Thought for the day - 30/07/2013 - The Right Reverend Graham James, Bishop of Norwich
Good morning. Henry Moore and Francis Bacon were dominant figures in British art and sculpture in the twentieth century. In a few weeks an exhibition in Oxford, Flesh and Bone, will show their works alongside each other. Apparently Bacon once enquired of Henry Moore whether he could give him lessons in sculpture. It never happened, but Bacon did think the greatest images made had probably been in sculpture.
I saw my first Henry Moore when I was fourteen. It was his Madonna and Child in St Matthew’s Church, Northampton. It’s stayed in my mind. The infant Christ sits on his mother’s lap looking towards us. Mary exemplifies the security a mother gives to a child. But she also seems to be giving him away. I don’t think Henry Moore had any religious faith but that sculpture has inspired countless worshippers. They’ve touched it repeatedly so that the Madonna’s knees are now darkened and shiny. Perhaps that direct connection with people was what Bacon envied in sculpture.
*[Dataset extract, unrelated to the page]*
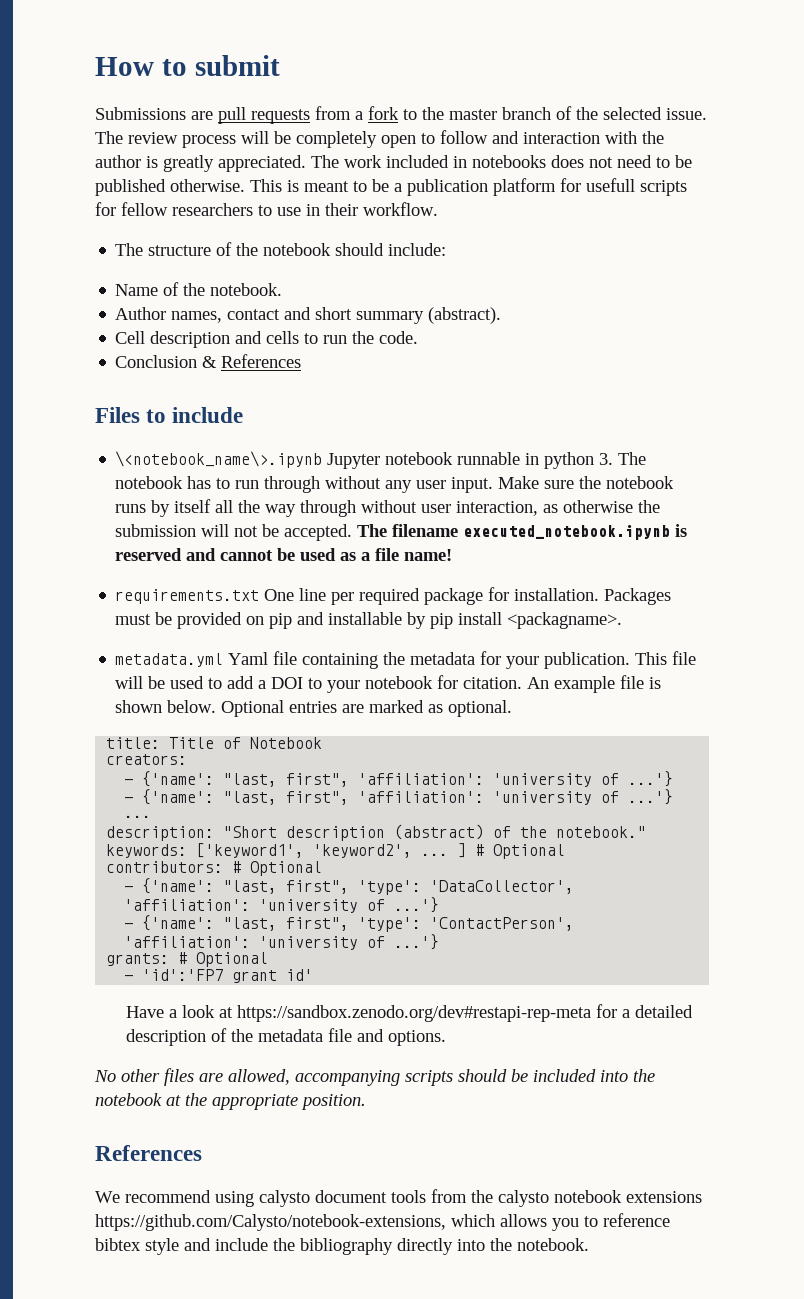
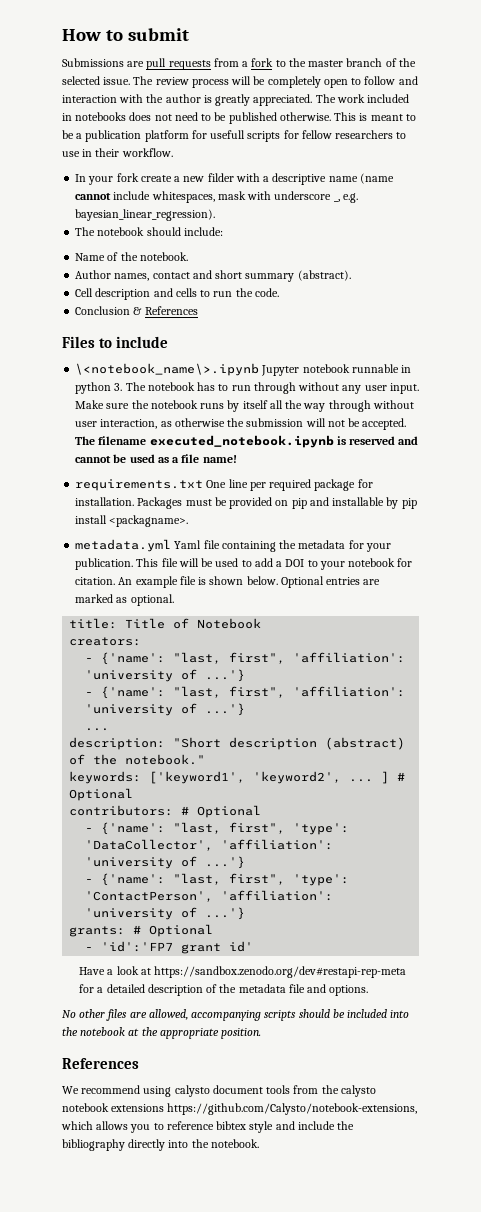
- The structure of the notebook should include:
+ In your fork create a new filder with a descriptive name (name cannot include whitespaces, mask with underscore _, e.g. bayesian_linear_regression).
+ The notebook should include:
There was also a direct connection with people, millions of them, at Copacabana Beach last weekend. They came to see Pope Francis. They reached out to him, and he to them. His refusal to live in the Apostolic Palace and his evident desire to simplify papal liturgies and vesture seems only to have increased the appeal of the papacy. Pope Francis speaks rather a lot about the servant Christ, and serving the poor. His humanity is fundamental to his appeal...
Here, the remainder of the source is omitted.